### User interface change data
________________________________________

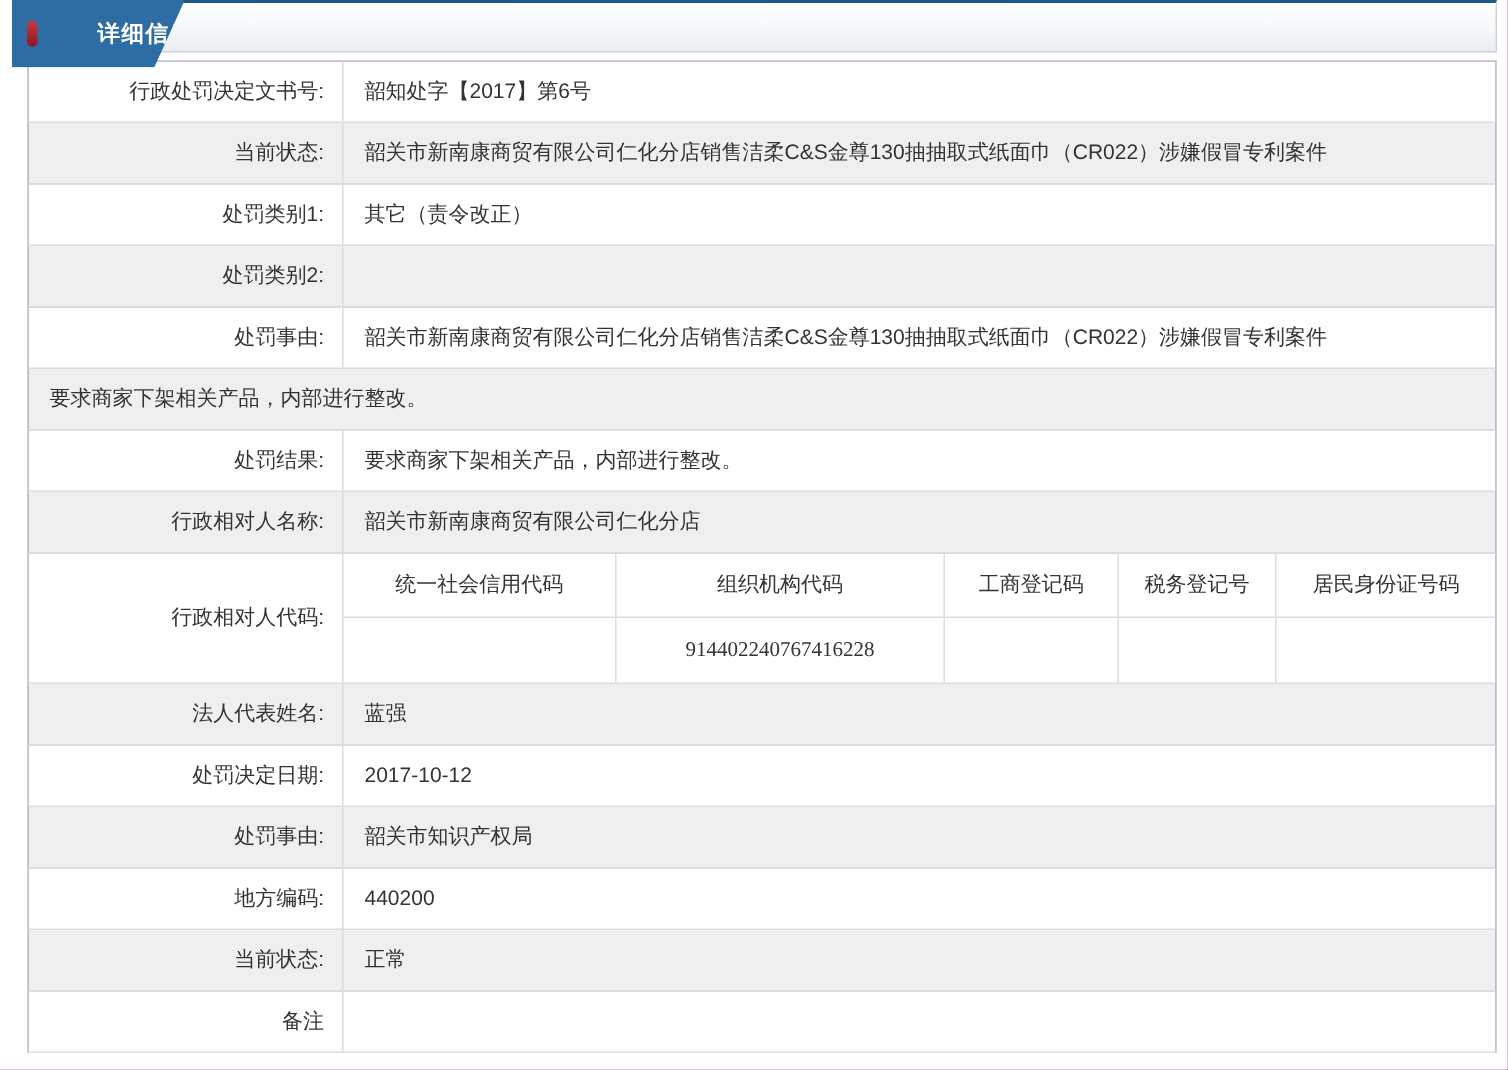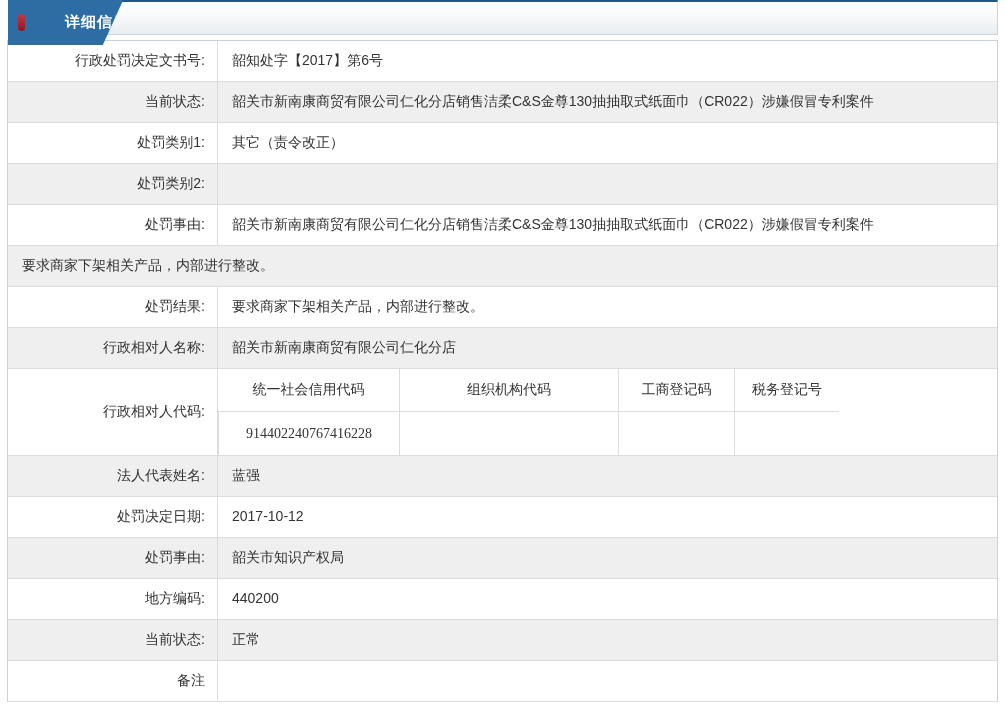--- a/index.html
+++ b/index.html
@@ -42,21 +42,21 @@
     width: 7px; height: 17px; border-radius: 3px;
     background: linear-gradient(180deg, var(--accent-red-top), var(--accent-red-bottom));
     margin-left: 10px;
   }
   .hdr-title {
     color: #ffffff; font-size: 15px; font-weight: bold;
     margin-left: 12px; letter-spacing: 1px; white-space: nowrap;
   }
   
   .tbl {
-    margin: 4px 7px 0 7px;
+    margin: 4px 7px 0 18px;
     border: 1px solid var(--outer-border);
     border-bottom: none;
     background: #701a75;
   }
   .row {
     display: flex;
     background: #ffffff;
     border-bottom: 1px solid var(--border-gray);
     min-height: 41px;
   }
@@ -146,20 +146,21 @@
     <div class="cell-value">韶关市新南康商贸有限公司仁化分店</div>
   </div>
 
   <div class="row code-row">
     <div class="cell-label">行政相对人代码:</div>
     <div class="code-grid">
       <div class="code-cell head first">统一社会信用代码</div>
       <div class="code-cell head">组织机构代码</div>
       <div class="code-cell head">工商登记码</div>
       <div class="code-cell head">税务登记号</div>
+      <div class="code-cell head">居民身份证号码</div>
       <div class="code-cell first"></div>
       <div class="code-cell">914402240767416228</div>
       <div class="code-cell"></div>
       <div class="code-cell"></div>
       <div class="code-cell"></div>
     </div>
   </div>
 
   <div class="row alt">
     <div class="cell-label">法人代表姓名:</div>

________________________________________

### Work request
The reply should repeat the data in full, exactly as given, and contain no pictures.

### Result for this task
--- a/index.html
+++ b/index.html
@@ -42,21 +42,21 @@
     width: 7px; height: 17px; border-radius: 3px;
     background: linear-gradient(180deg, var(--accent-red-top), var(--accent-red-bottom));
     margin-left: 10px;
   }
   .hdr-title {
     color: #ffffff; font-size: 15px; font-weight: bold;
     margin-left: 12px; letter-spacing: 1px; white-space: nowrap;
   }
   
   .tbl {
-    margin: 4px 7px 0 7px;
+    margin: 4px 7px 0 18px;
     border: 1px solid var(--outer-border);
     border-bottom: none;
     background: #701a75;
   }
   .row {
     display: flex;
     background: #ffffff;
     border-bottom: 1px solid var(--border-gray);
     min-height: 41px;
   }
@@ -146,20 +146,21 @@
     <div class="cell-value">韶关市新南康商贸有限公司仁化分店</div>
   </div>
 
   <div class="row code-row">
     <div class="cell-label">行政相对人代码:</div>
     <div class="code-grid">
       <div class="code-cell head first">统一社会信用代码</div>
       <div class="code-cell head">组织机构代码</div>
       <div class="code-cell head">工商登记码</div>
       <div class="code-cell head">税务登记号</div>
+      <div class="code-cell head">居民身份证号码</div>
       <div class="code-cell first"></div>
       <div class="code-cell">914402240767416228</div>
       <div class="code-cell"></div>
       <div class="code-cell"></div>
       <div class="code-cell"></div>
     </div>
   </div>
 
   <div class="row alt">
     <div class="cell-label">法人代表姓名:</div>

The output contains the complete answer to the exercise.